For any pair [math]\displaystyle{ a_i }[/math] and [math]\displaystyle{ a_j }[/math], initially [math]\displaystyle{ \{a_i, a_{i+1}, \ldots, a_{j-1}, a_{j}\} }[/math] are all in the same set [math]\displaystyle{ S }[/math] (obviously!). During the execution of the algorithm, the set which containing [math]\displaystyle{ \{a_i, a_{i+1}, \ldots, a_{j-1}, a_{j}\} }[/math] are shrinking (due to the pivoting), until one of [math]\displaystyle{ \{a_i, a_{i+1}, \ldots, a_{j-1}, a_{j}\} }[/math] is chosen, and the set is partitioned into different subsets. We ask for the probability that the chosen one is among [math]\displaystyle{ \{a_i, a_j\} }[/math]. So we really care about "the last" pivoting before [math]\displaystyle{ \{a_i, a_{i+1}, \ldots, a_{j-1}, a_{j}\} }[/math] is split.
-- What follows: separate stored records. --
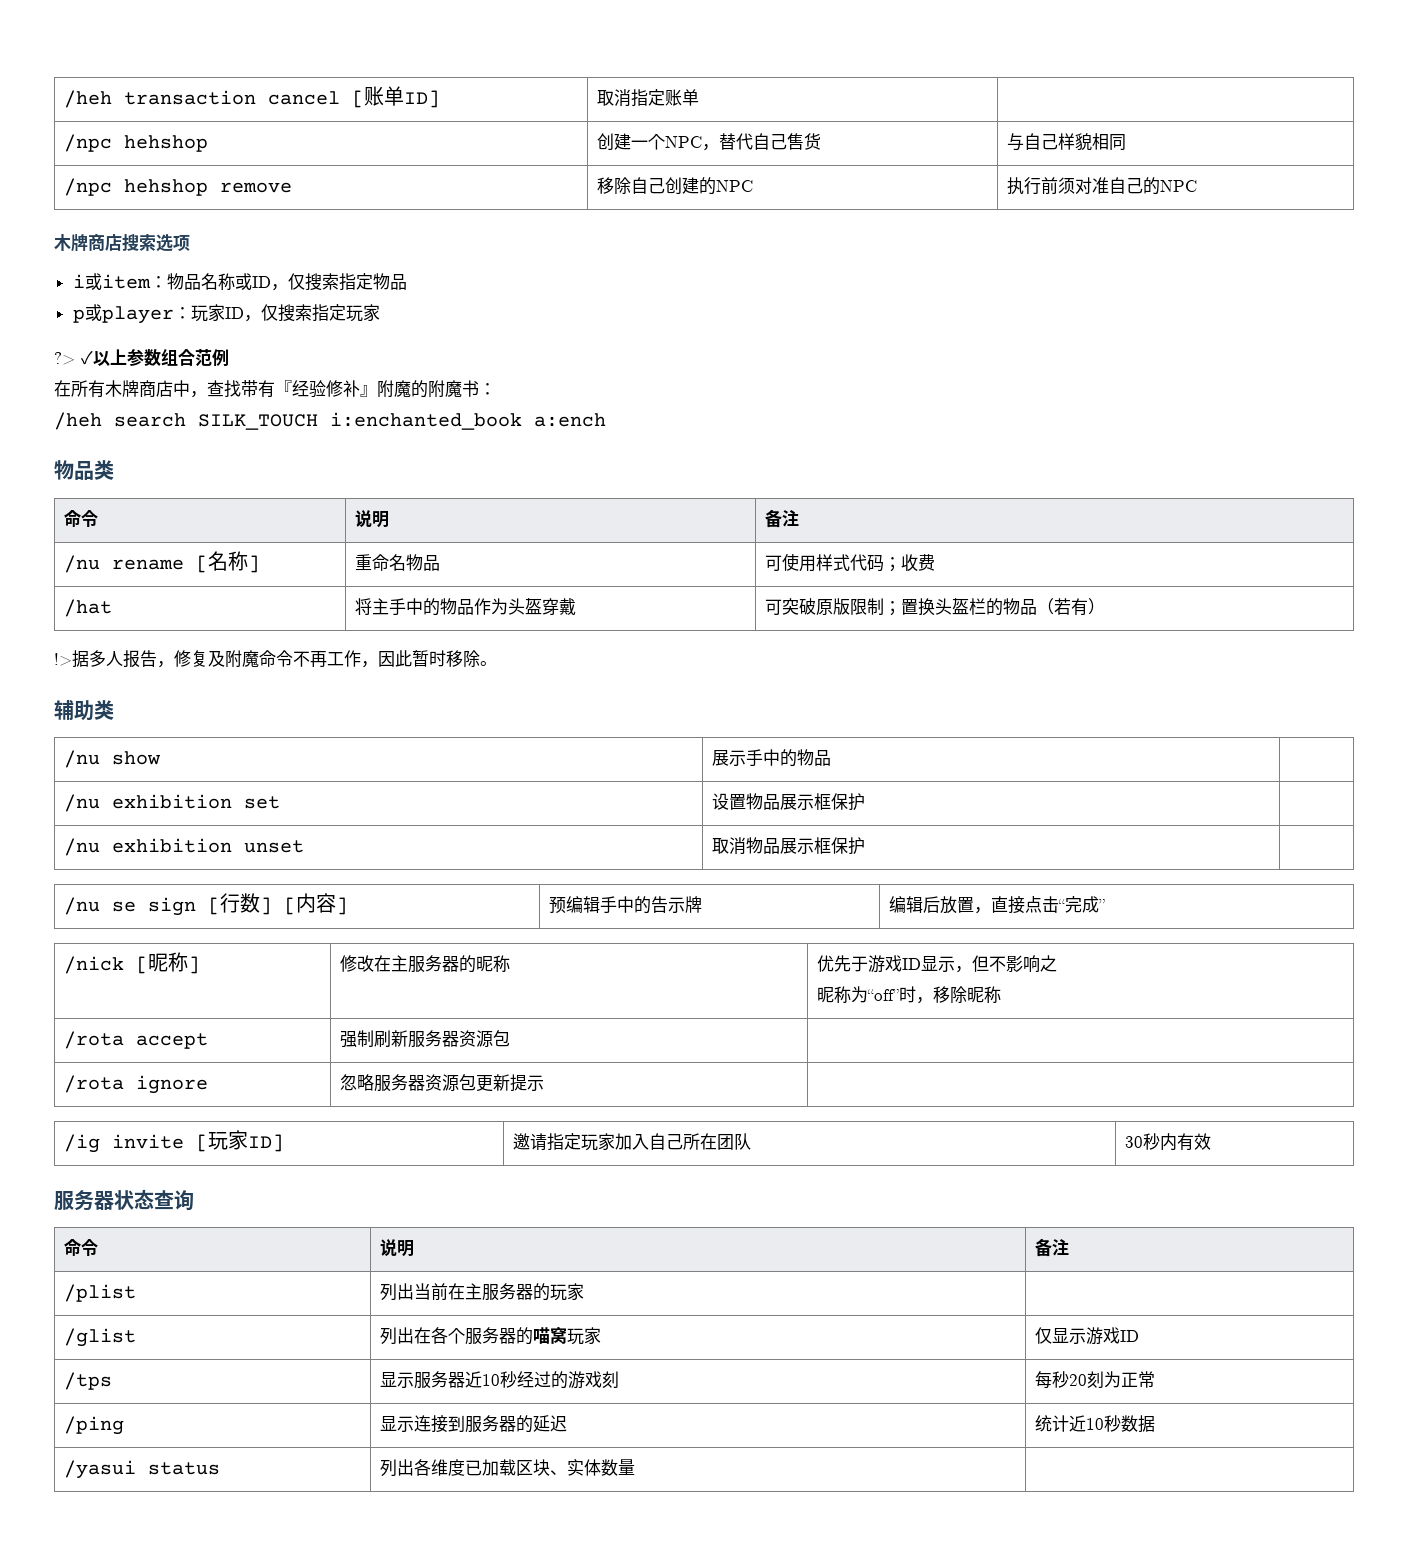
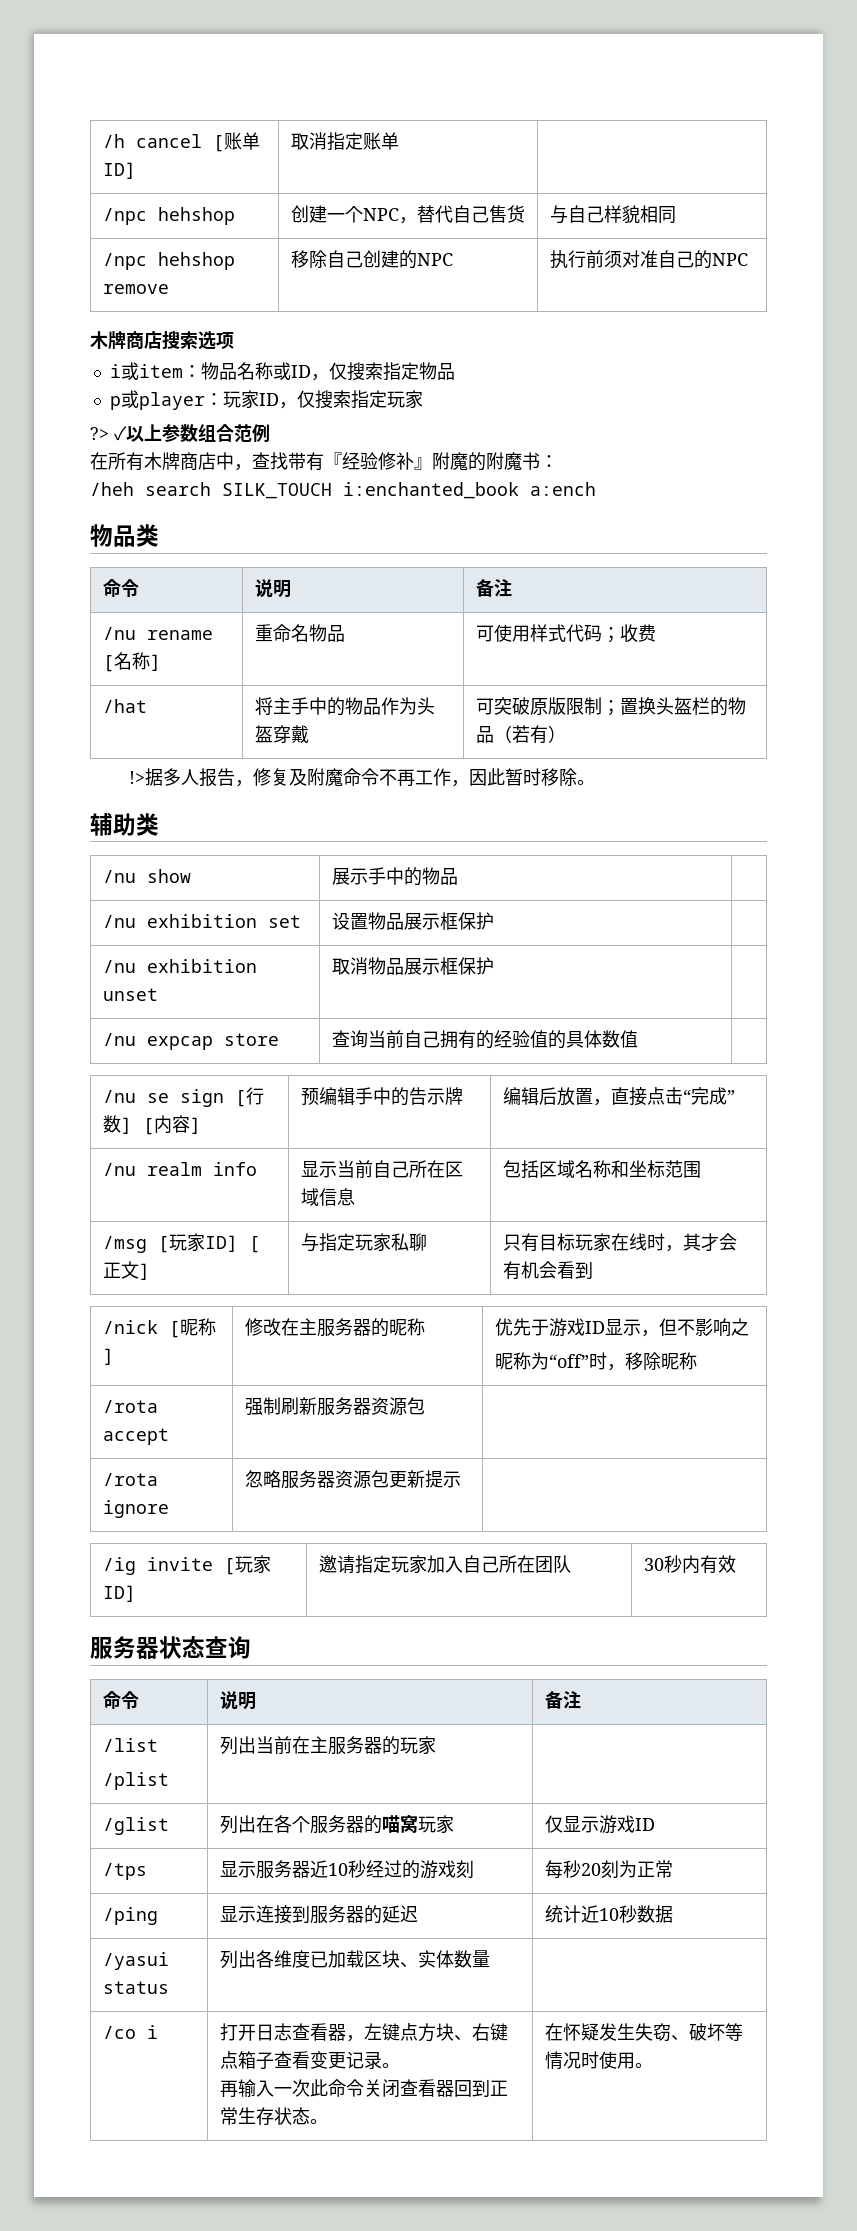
- /heh transaction cancel [账单ID] | 取消指定账单 |
+ /h cancel [账单ID] | 取消指定账单 |
+ /nu expcap store | 查询当前自己拥有的经验值的具体数值 |
+ /nu realm info | 显示当前自己所在区域信息 | 包括区域名称和坐标范围
+ /msg [玩家ID] [正文] | 与指定玩家私聊 | 只有目标玩家在线时，其才会有机会看到
+ /list
+ /co i | 打开日志查看器，左键点方块、右键点箱子查看变更记录。
+ 再输入一次此命令关闭查看器回到正常生存状态。 | 在怀疑发生失窃、破坏等情况时使用。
Formally, let [math]\displaystyle{ Y }[/math] be the random variable denoting the pivot element. We know that for each [math]\displaystyle{ a_k\in\{a_i, a_{i+1}, \ldots, a_{j-1}, a_{j}\} }[/math], [math]\displaystyle{ Y=a_k }[/math] with the same probability, and [math]\displaystyle{ Y\not\in\{a_i, a_{i+1}, \ldots, a_{j-1}, a_{j}\} }[/math] with an unknown probability (remember that there might be other elements in the same subset with [math]\displaystyle{ \{a_i, a_{i+1}, \ldots, a_{j-1}, a_{j}\} }[/math]). The probability we are looking for is actually [math]\displaystyle{ \Pr[Y\in \{a_i, a_j\}\mid Y\in\{a_i, a_{i+1}, \ldots, a_{j-1}, a_{j}\}] }[/math], which is always [math]\displaystyle{ \frac{2}{j-i+1} }[/math], provided that [math]\displaystyle{ Y }[/math] is uniform over [math]\displaystyle{ \{a_i, a_{i+1}, \ldots, a_{j-1}, a_{j}\} }[/math].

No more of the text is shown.